Санькин замок являлся частью стены и представлял собой трёхсекционную башню квадратного, сужающегося кверху, сечения, что позволяло устанавливать пушки. На нижней секции замка имелись четыре угловые башенки, тоже квадратного сечения. Лифтовые
От башни в обе стороны по линии стены отходили два одноэтажных строения прямоугольной формы для дворовой службы и службы охраны. К строениям с внутренней стороны стены примыкал двор, огороженный невысоким забором. Далее вдоль стены стояли хозяйские постройки.
— — - — - — - -
Когда сообщили о ливонских послах, наконец-то к лету прибывших в Москву для проведения переговоров и прояснения ситуации по Юрьевскому долгу, Александр находился в Яузовском замке. Он всё больше и больше склонялся к тому, что в кремле ему делать нечего. Сюда начали приезжать бояре избранной рады, с которыми он советовался и которые подписывали принятые совместно с государем указы.
Иные бояре, Санька не торопился отбирать титулы, продолжали заседать в Грановитой палате, и доходили слухи, что Владимир Старицкий снова стал присутствовать на «думских сидениях». Именно поэтому Санька не хотел ехать в Кремль.
Всю зиму орден пытался проломить оборону Нарвской границы. Кое-где им удавалось незначительно продвинуться на территорию Руси, но все рыцарские отряды были уничтожены. Одни, полками царских воевод, другие, партизанскими отрядами царских оборотней.
И вот послы прибыли.
Санька принимал послов в просторном помещении замка, освещённом закатными лучами солнца, проникающими через чистые прозрачные стёкла амбразуроподобных окон. Некоторые окна были раскрыты, и через них доносилось пение птиц и запах цветущей гречихи.
— Что у вас? Зачем вы прибыли? — спросил Санька, прервав витиеватую речь посла. — Говорите коротко и ясно.
Представитель магистра Тевтонского ордена, на миг остановившись, снова продолжил рассказывать про то, что орден воюет с поляками и бунтовщиками, и поэтому не может уплатить дань.
— Ты уполномочен подписать хотя бы акт сверки долга? — спросил Санька. — За всё время аренды наших земель вы нам должны десять миллионов четыреста двадцать две тысячи восемьсот шестьдесят восемь рублей. Всё сразу вы, конечно, заплатить не сможете, но платить всё равно придётся.
— Откуда такие цифры, сир? — удивился посол.
Это был архиепископ и иезуит, прошедший хорошую школу и подготовку, и поэтому внутренне он оставался совершенно спокойным, лишь внешне разыгрывая определённую обстоятельствами роль. Окончивший Римский университет с отличием (иных оттуда не выпускают), он, кроме теологии, отлично знал астрологию и математику, разбирался в философии и юриспруденции.
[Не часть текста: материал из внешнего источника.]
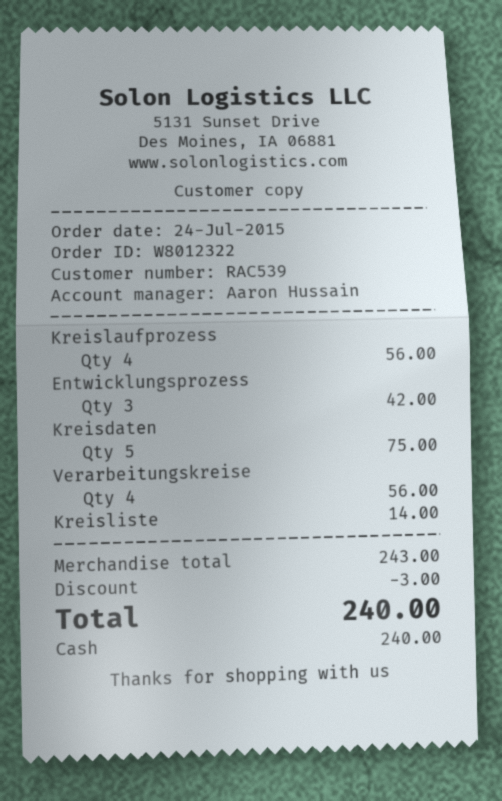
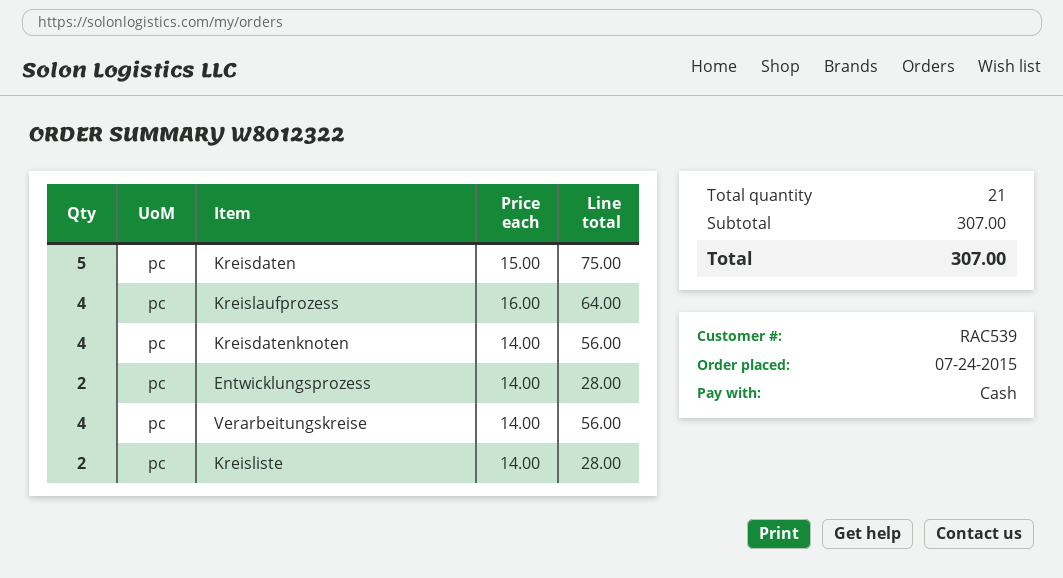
Kreislaufprozess: 4 for 56.00 -> 4 for 64.00
Entwicklungsprozess: 3 for 42.00 -> 2 for 28.00
Kreisliste: 1 for 14.00 -> 2 for 28.00
Kreisdatenknoten: none -> 4 for 56.00
subtotal: 243.00 -> 307.00
discount: 3.00 -> none
total: 240.00 -> 307.00

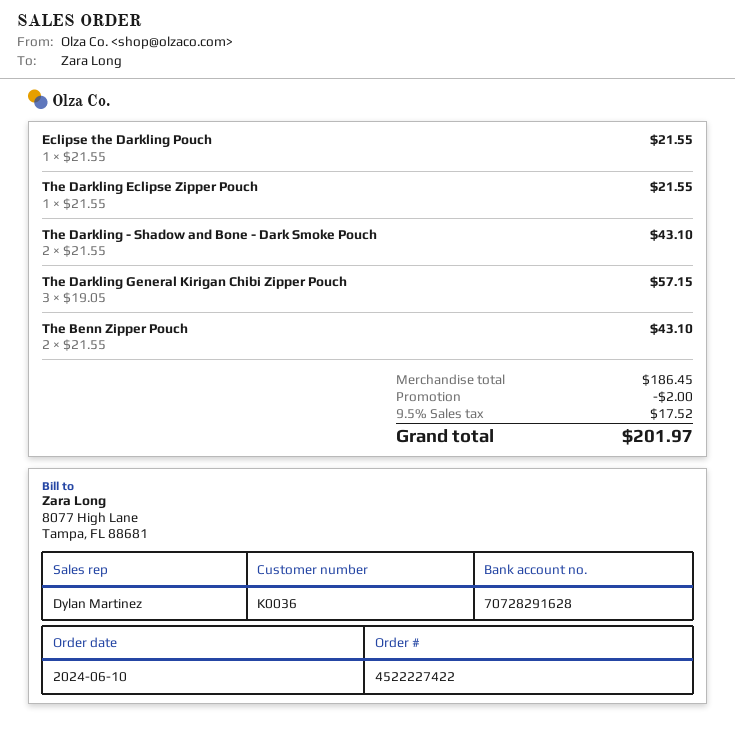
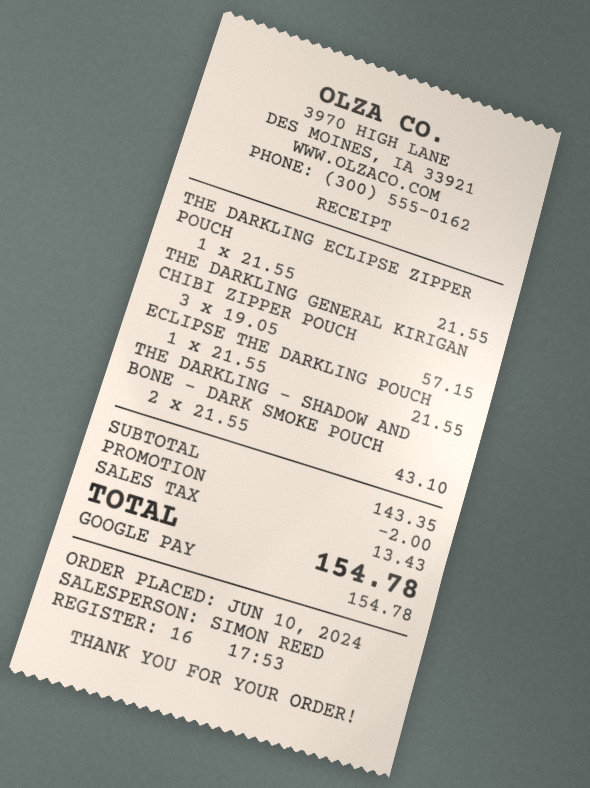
sales rep: Dylan Martinez -> SIMON REED
The Benn Zipper Pouch: 2 x 21.55 = 43.10 -> none
subtotal: 186.45 -> 143.35
tax: 17.52 -> 13.43
total: 201.97 -> 154.78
Русского царя он, как и все европейцы, считал неотёсанным чурбаном, и в большей степени животным, чем человеком.
— Эти цифры? — в свою очередь удивился Санька. — Отсюда.
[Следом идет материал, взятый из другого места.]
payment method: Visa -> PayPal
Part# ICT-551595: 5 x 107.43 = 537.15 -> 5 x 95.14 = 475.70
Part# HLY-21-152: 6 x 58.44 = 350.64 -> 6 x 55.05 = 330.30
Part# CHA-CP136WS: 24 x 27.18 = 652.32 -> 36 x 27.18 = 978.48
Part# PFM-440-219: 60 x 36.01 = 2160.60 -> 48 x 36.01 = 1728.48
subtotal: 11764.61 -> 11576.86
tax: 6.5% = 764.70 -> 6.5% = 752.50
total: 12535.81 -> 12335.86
Он взял с низкой тумбы небольшого стола, стоявшего рядом с его креслом, один из листов бумаги, исписанный с верху до низу, и выборочно зачитал.
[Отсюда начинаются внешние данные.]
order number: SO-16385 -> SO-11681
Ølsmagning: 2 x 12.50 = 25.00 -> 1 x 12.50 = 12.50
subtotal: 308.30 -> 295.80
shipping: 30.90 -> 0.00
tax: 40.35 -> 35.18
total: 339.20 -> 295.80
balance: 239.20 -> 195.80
— Десятый пункт… Издержки на переговоры: проездные, командировочные, обслуга, равны пятидесяти пяти тысячам трёмстам сорока трём рублям...
Санька сделал паузу.
— Заметил, иезуит, мы цифры округляем до рублей. А ты говоришь…
Мысленно Себастьян аплодировал русскому царю. Тот вёл переговоры ссылаясь на документы и математические расчёты. И, что удивительно, сам в них разбирался.